BT good - almost too good

Fail customers or tread on competitors - the perennial catch-22...

By editorial@silicon.com, 8 April 2002 17:40

COMMENT "This is an awful lot of analysts for a two-company sector," a telecoms analyst sardonically remarked as the room filled for BT's latest strategy announcement. He had a point - although BT and Vodafone aren't the only two telecoms companies in the FTSE 100 and the others aren't quite "an irrelevance", as he described them. But in most of its markets, BT really doesn't have any very serious competitors and it is trying to put the competitors it does have out of business as fast as it can. It's nice to see BT being well managed for once. Ben Verwaayen does at least talk to the press, even makes them laugh on occasion, and he has a penchant for saying "relentless" that does suggest a certain dogged determination to sort things out.

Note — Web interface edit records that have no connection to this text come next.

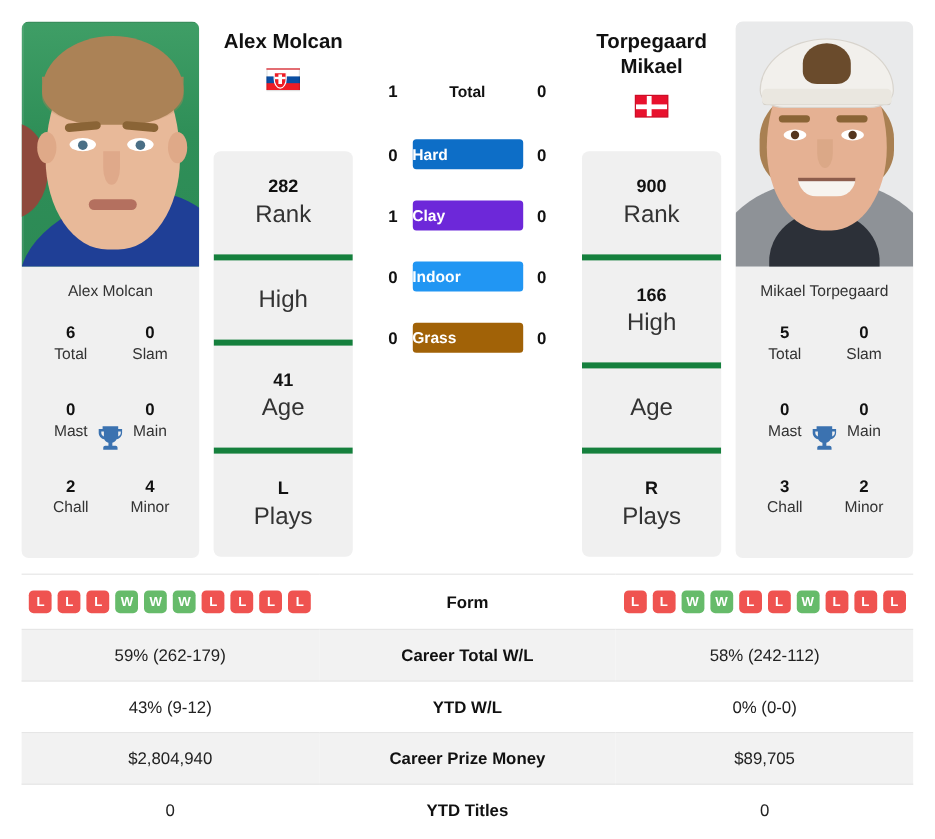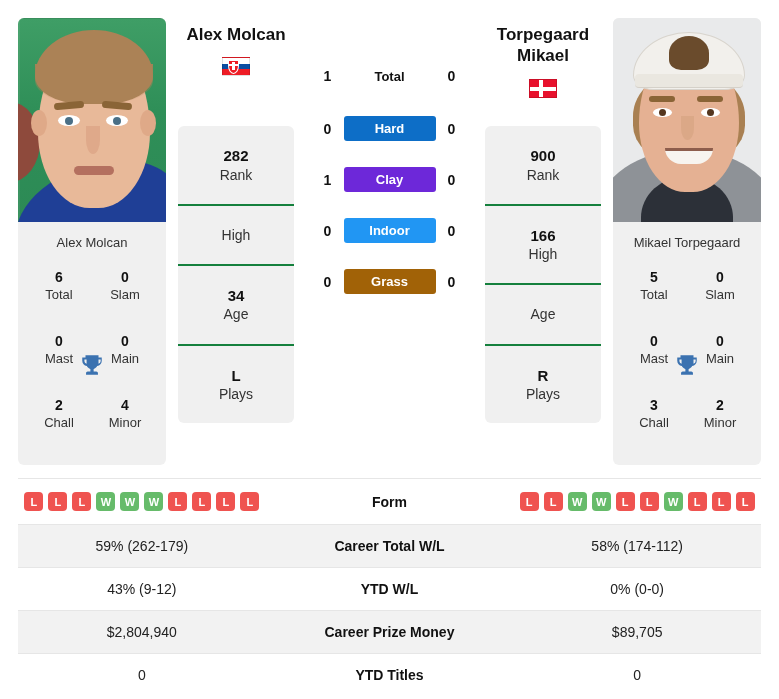--- a/index.html
+++ b/index.html
@@ -239,7 +239,7 @@
     color: #ffffff;
     font-size: 13px;
     font-weight: bold;
-    text-align: center;
+    text-align: left;
   }
 
   

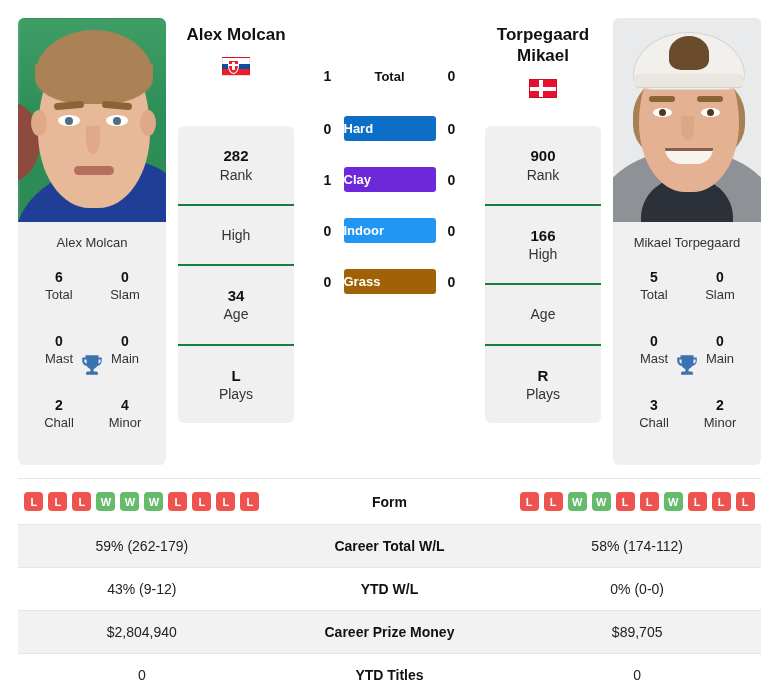--- a/index.html
+++ b/index.html
@@ -194,7 +194,7 @@
   .stat-cell {
     text-align: center;
     padding: 20px 0 20px 0;
-    border-bottom: 2px solid #15803d;
+    border-bottom: 5px solid #15803d;
   }
   .stat-cell:last-child { border-bottom: none; }
   .stat-val { font-size: 15px; font-weight: bold; color: #111; line-height: 1.3; }

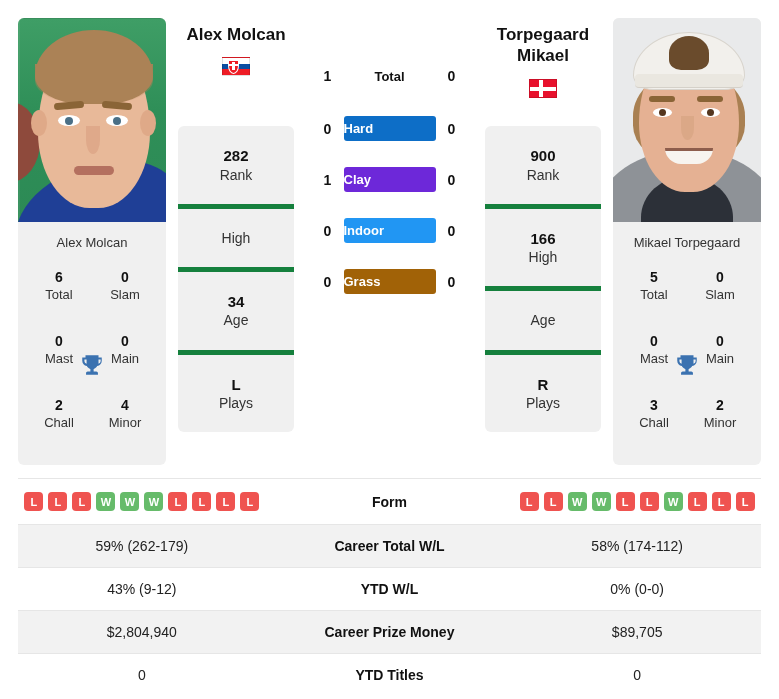--- a/index.html
+++ b/index.html
@@ -198,7 +198,7 @@
   }
   .stat-cell:last-child { border-bottom: none; }
   .stat-val { font-size: 15px; font-weight: bold; color: #111; line-height: 1.3; }
-  .stat-lbl { font-size: 14px; color: #333; line-height: 1.3; }
+  .stat-lbl { font-size: 20px; color: #333; line-height: 1.3; }
 
   
   .h2h-col {

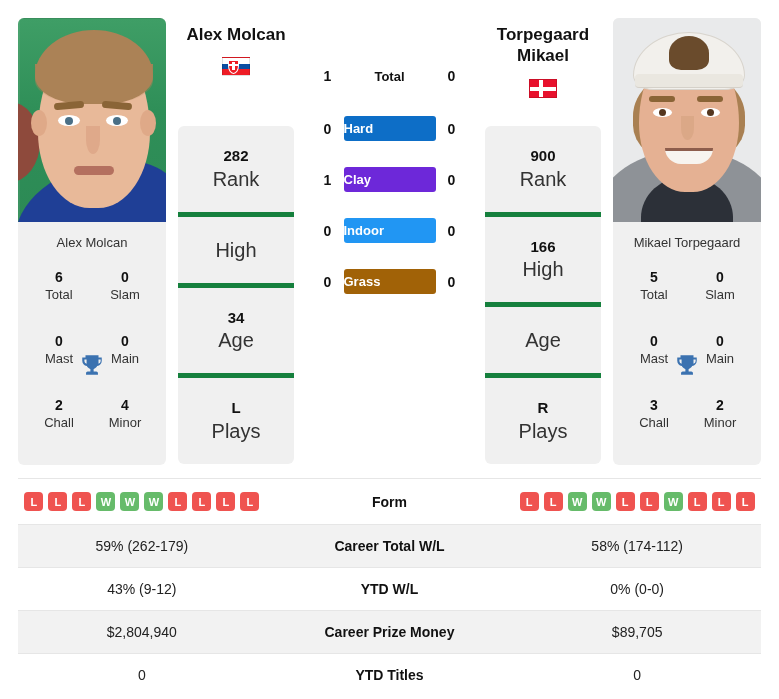--- a/index.html
+++ b/index.html
@@ -353,7 +353,7 @@
           <div class="stat-lbl">High</div>
         </div>
         <div class="stat-cell">
-          <div class="stat-val">34</div>
+          <div class="stat-val">41</div>
           <div class="stat-lbl">Age</div>
         </div>
         <div class="stat-cell">

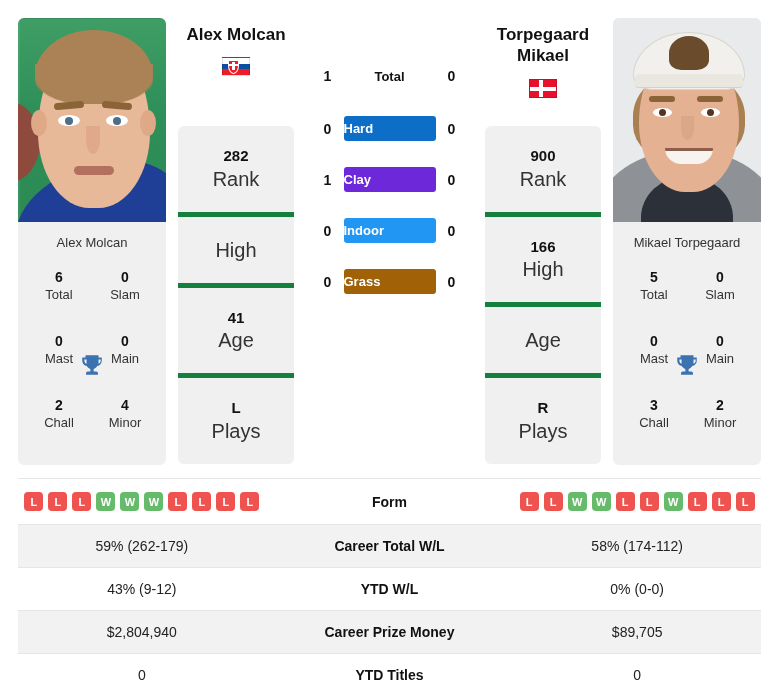--- a/index.html
+++ b/index.html
@@ -516,7 +516,7 @@
       <tr class="shaded">
         <td class="side">59% (262-179)</td>
         <td class="label">Career Total W/L</td>
-        <td class="side">58% (174-112)</td>
+        <td class="side">58% (242-112)</td>
       </tr>
       <tr>
         <td class="side">43% (9-12)</td>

The company's strategy presentation today represents a viable blueprint for putting BT onto a firm financial footing. If it can deliver on a reasonable proportion of it, things should be rosy and the share price should recover somewhere from the current doldrums. Verwaayen's broadband strategy is also deserving of praise. Ten thousand new broadband connections per week simply can't be a bad thing. What a change from this time last year, when the grand plans of his predecessors to build a third-generation mobile empire to span the world were beginning to unravel under massive debts and technical delays. Yet although the BT managers aren't walking round with their hands in their coats saying "Not tonight, Josephine," the imperial urge has not yet been quelled. BT won't be a global mobile player but it wants to control as much of the UK as it can. NTL and Telewest, BT's main competitors in the fixed-line business, are on their knees. The local loop unbundling process may not have been viable to start with but no one ever accused BT of helping too much. Now they're gunning for the ISPs and taking on BT's competitors in corporate telecoms. The new Direct DSL product, launched today, offers the internet without going via an ISP. It may be good news for consumers but it's bad news for ISPs who risk being cut out of the equation altogether. And the further BT's broadband price cuts go, the harder it will be for any of its competitors to stay in the market. A well run BT is welcome, even a relentlessly competitive one. But not a monopoly, please - or we'll all pay the price in years to come.